Relégation et géographie prioritaire du développement : Le gouvernement métropolitain de la banlieue lyonnaise à l’aune des politiques de transport urbain
Cette communication traite du processus de relégation des territoires accueillants d’importants quartiers d’habitat social à partir de l’étude des politiques de transports urbains menées à une échelle d’agglomération.
A mesure que les thématiques de mobilité et d’accessibilité ont été portées au-devant des agendas urbains, figurant désormais parmi les avantages compétitifs des « métropoles », le suivi de l’investissement public des réseaux de transport dessine un développement à géométrie variable de la mobilité au détriment des populations modestes des quartiers d’habitat social.
En proposant une sociohistoire des configurations d’action publique, nous analysons trois projets successifs d’infrastructure de transport concernant Vaulx-en-Velin, commune populaire de la première couronne lyonnaise. Depuis la construction des grands ensembles dans les années 1970, ces projets s’inscrivent dans des contextes différents et incarnent ainsi les inflexions dans la définition d’un problème de desserte des banlieues populaires. Ils invitent à comprendre un processus a piori paradoxal : l’éloignement des projets de transport des grands quartiers d’habitat social est concomitant d’une intégration de la municipalité aux institutions intercommunales. Nous proposons d’éclairer ces évolutions en croisant une littérature portant sur les modes de gouvernement « métropolitain » et intercommunaux, et des études s’intéressant à la construction du problème des « quartiers » comme fondement des programmes de renouvellement urbain.

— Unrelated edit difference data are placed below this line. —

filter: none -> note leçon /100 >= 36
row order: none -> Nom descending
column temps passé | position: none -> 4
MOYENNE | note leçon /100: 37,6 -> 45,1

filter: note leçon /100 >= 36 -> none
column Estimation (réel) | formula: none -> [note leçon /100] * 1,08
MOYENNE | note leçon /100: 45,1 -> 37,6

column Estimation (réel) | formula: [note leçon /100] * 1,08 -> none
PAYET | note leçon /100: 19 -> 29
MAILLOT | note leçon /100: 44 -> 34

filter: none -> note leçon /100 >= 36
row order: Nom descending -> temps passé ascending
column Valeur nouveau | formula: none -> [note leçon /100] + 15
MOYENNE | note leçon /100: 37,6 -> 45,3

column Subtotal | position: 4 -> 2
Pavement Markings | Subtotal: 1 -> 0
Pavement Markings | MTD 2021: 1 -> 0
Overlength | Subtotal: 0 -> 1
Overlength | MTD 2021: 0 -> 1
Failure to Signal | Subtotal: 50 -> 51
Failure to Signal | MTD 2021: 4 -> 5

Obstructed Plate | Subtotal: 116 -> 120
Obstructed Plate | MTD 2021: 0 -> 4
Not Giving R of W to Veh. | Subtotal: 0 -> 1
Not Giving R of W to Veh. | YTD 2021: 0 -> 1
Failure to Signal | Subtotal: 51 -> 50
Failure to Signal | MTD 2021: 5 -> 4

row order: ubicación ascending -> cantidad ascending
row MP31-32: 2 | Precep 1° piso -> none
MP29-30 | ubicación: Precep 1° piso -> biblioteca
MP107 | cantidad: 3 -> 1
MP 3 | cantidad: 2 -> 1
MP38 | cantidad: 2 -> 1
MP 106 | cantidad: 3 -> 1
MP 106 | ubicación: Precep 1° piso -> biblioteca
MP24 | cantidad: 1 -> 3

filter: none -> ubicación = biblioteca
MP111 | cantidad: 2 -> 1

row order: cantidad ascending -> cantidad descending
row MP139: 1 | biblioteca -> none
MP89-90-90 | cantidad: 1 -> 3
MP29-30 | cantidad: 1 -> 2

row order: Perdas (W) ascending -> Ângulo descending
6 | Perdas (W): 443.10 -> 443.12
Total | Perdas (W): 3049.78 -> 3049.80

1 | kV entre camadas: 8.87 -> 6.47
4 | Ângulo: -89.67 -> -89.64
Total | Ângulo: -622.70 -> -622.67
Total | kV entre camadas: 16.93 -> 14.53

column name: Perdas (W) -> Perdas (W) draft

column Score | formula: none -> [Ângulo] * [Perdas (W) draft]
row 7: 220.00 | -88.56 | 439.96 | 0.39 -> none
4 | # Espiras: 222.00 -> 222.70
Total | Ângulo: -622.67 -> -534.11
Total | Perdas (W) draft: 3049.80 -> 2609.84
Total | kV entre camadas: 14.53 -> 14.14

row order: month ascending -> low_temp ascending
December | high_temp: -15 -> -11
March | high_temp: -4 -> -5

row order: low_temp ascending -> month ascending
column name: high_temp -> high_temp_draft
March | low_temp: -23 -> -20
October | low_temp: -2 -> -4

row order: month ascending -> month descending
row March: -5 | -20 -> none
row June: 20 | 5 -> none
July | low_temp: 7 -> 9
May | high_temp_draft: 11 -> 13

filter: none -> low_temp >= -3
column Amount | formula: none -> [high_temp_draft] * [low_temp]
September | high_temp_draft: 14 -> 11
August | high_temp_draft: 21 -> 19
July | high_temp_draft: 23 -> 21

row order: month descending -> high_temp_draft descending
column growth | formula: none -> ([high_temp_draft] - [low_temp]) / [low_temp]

Relegation Processes and Urban Development Priorities: The Metropolitan Government of Lyon’s banlieue in the light of local transport policies
Studying urban transport policies at the metropolitan scale, this paper sheds light on the processes by which social housing neighborhoods get relegated.
As the issues of mobility and accessibility have been brought to the forefront of urban policy agendas – so much so as to be considered as significant competing advantages of cities – the studying of public investments in the realm of urban transportation shows an unbalanced development at the expense of working class groups.
Proposing a sociohistorical approach of local public policies, we analyze three successive projects of transport infrastructures targeting the city of Vaulx-en-Velin (Lyon Metro aera). Beginning in the 1970’s, when public housing dwellings where built, these projects take place in different contexts and reflect different ways of trying to solve the issue of connecting the banlieues with the rest of their respective cities. They are a strong incite to analyze what at first sight seems to be a paradox: once Vaulx-en-Velin is integrated with metropolitan institutions, the projects aiming at building new transport infrastructures in Vaulx-en-Velin gather more and more consensus at the metropolitan level but their links with public housing areas also weaken at the same time. This analysis draws on a literature dealing with local politics and inter-municipal government, as well as with a literature focusing on the ongoing construction of public housing neighborhoods as a public issue linked with urban renewal programs.

Clément Barbier (Université de Paris 8, Cresppa-CSU)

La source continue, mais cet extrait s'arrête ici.